Greed as a moral position

Writing about the banking bailouts, political philosopher Michael Sandel wrote:

“...you have to introduce some normative assumption about what is excessive pursuit of gain in order to make sense of greed as a vice independent of the self-interest that all of the economic models presuppose."

Greed is regularly promoted as a reasonable moral position and passed off as the simple self-interest that does and ought to drive most of our decisions, ala Adam Smith Ayn Rand. [as per JB.]

Inspector Jacques Clouseau put it aptly when he characterized politics, but he could have easily been talking about any number of human institutions: “Where greed wears the mask of morality.”

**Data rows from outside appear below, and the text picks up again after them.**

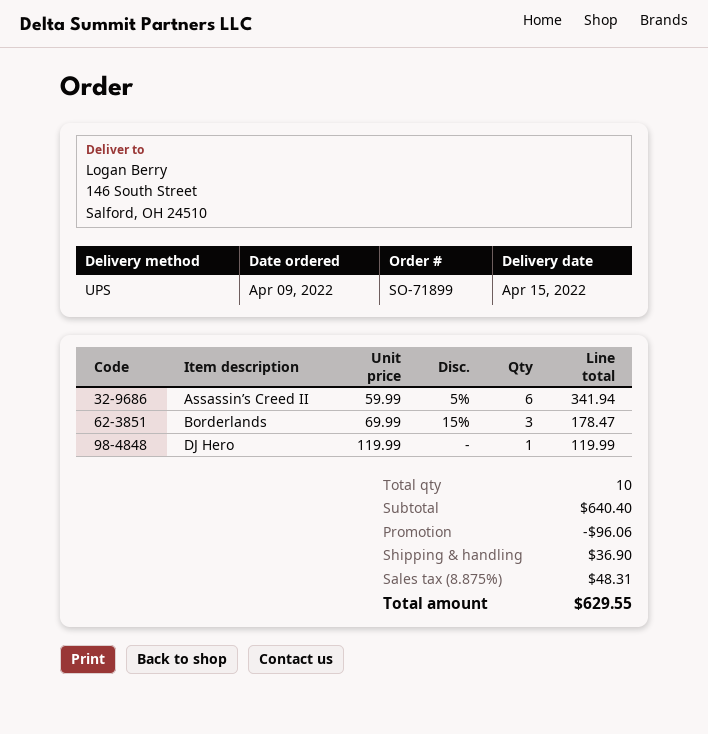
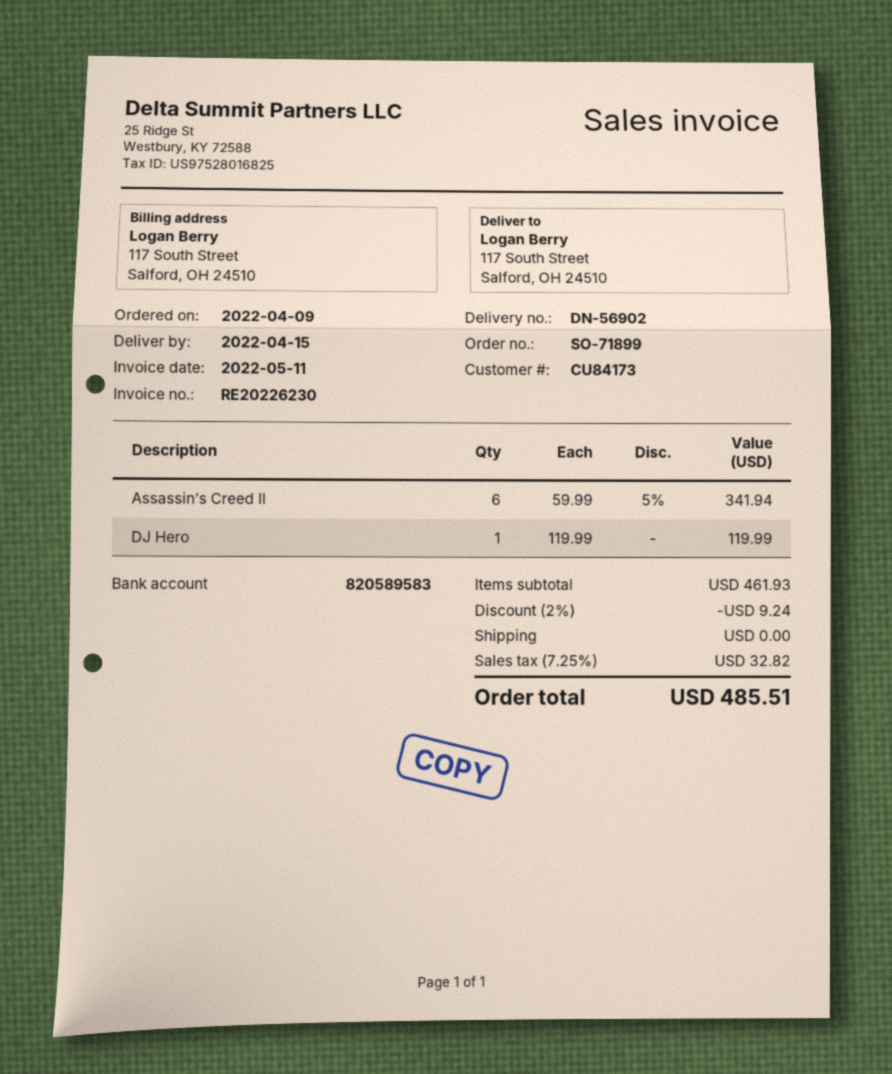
ship to: 146 South Street, Salford, OH 24510 -> 117 South Street, Salford, OH 24510
Borderlands: 3 x 69.99 - 15% = 178.47 -> none
subtotal: 640.40 -> 461.93
discount: 96.06 -> 9.24
shipping: 36.90 -> 0.00
tax: 8.875% = 48.31 -> 7.25% = 32.82
total: 629.55 -> 485.51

Greed is the desire to possess more than one needs or deserves, especially at a cost to others. Definitions of greed sometime mention power, food, or “other possessions.” It seems to me that “other possessions” could reasonably be construed to mean things like health, life, and liberty. Greed is the desire to acquire things, no matter what they are, especially when the acquisition or accumulation of these things denies others their legitimate need for, or access to those same things.

Killing you in an effort to extend my life seems to be a version of greed. I would be denying your legitimate needs.

The same could be said of locking you up. If I am rewarded in some way for keeping you in a cell or cage, I am acquiring something at your great expense.

Likewise, making you sick in order to produce a cure for me is greedy because the thing I want costs you something you have a legitimate need for. It’s the same as taking food out of your mouth for myself.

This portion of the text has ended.